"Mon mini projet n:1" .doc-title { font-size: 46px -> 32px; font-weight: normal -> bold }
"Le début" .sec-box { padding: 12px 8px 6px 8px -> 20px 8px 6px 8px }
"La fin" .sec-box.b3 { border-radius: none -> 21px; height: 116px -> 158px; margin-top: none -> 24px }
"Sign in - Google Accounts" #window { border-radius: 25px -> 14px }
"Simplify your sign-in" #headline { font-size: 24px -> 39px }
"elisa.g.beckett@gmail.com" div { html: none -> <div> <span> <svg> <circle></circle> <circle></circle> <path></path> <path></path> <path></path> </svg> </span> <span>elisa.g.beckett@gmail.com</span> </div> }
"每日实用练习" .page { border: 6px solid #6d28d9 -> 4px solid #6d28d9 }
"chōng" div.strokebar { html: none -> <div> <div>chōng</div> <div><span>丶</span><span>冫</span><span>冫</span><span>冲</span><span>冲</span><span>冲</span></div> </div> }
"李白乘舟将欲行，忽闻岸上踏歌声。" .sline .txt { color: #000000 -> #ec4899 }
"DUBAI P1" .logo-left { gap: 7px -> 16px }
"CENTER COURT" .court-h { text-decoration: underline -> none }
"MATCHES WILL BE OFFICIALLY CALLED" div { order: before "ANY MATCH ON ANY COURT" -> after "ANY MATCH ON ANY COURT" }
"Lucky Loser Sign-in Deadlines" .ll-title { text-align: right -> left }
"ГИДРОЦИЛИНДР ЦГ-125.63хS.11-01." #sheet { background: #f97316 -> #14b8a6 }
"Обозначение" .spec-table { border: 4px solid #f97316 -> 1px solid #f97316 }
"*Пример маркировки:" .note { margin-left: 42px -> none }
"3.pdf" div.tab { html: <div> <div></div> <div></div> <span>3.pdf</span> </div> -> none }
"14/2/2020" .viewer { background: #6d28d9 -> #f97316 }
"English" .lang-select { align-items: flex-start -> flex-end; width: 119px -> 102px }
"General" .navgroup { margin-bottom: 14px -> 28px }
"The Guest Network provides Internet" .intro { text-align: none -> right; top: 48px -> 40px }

## Task:
Repeat the material in full. Change nothing.

## Response to the task:
"Mon mini projet n:1" .doc-title { font-size: 46px -> 32px; font-weight: normal -> bold }
"Le début" .sec-box { padding: 12px 8px 6px 8px -> 20px 8px 6px 8px }
"La fin" .sec-box.b3 { border-radius: none -> 21px; height: 116px -> 158px; margin-top: none -> 24px }
"Sign in - Google Accounts" #window { border-radius: 25px -> 14px }
"Simplify your sign-in" #headline { font-size: 24px -> 39px }
"elisa.g.beckett@gmail.com" div { html: none -> <div> <span> <svg> <circle></circle> <circle></circle> <path></path> <path></path> <path></path> </svg> </span> <span>elisa.g.beckett@gmail.com</span> </div> }
"每日实用练习" .page { border: 6px solid #6d28d9 -> 4px solid #6d28d9 }
"chōng" div.strokebar { html: none -> <div> <div>chōng</div> <div><span>丶</span><span>冫</span><span>冫</span><span>冲</span><span>冲</span><span>冲</span></div> </div> }
"李白乘舟将欲行，忽闻岸上踏歌声。" .sline .txt { color: #000000 -> #ec4899 }
"DUBAI P1" .logo-left { gap: 7px -> 16px }
"CENTER COURT" .court-h { text-decoration: underline -> none }
"MATCHES WILL BE OFFICIALLY CALLED" div { order: before "ANY MATCH ON ANY COURT" -> after "ANY MATCH ON ANY COURT" }
"Lucky Loser Sign-in Deadlines" .ll-title { text-align: right -> left }
"ГИДРОЦИЛИНДР ЦГ-125.63хS.11-01." #sheet { background: #f97316 -> #14b8a6 }
"Обозначение" .spec-table { border: 4px solid #f97316 -> 1px solid #f97316 }
"*Пример маркировки:" .note { margin-left: 42px -> none }
"3.pdf" div.tab { html: <div> <div></div> <div></div> <span>3.pdf</span> </div> -> none }
"14/2/2020" .viewer { background: #6d28d9 -> #f97316 }
"English" .lang-select { align-items: flex-start -> flex-end; width: 119px -> 102px }
"General" .navgroup { margin-bottom: 14px -> 28px }
"The Guest Network provides Internet" .intro { text-align: none -> right; top: 48px -> 40px }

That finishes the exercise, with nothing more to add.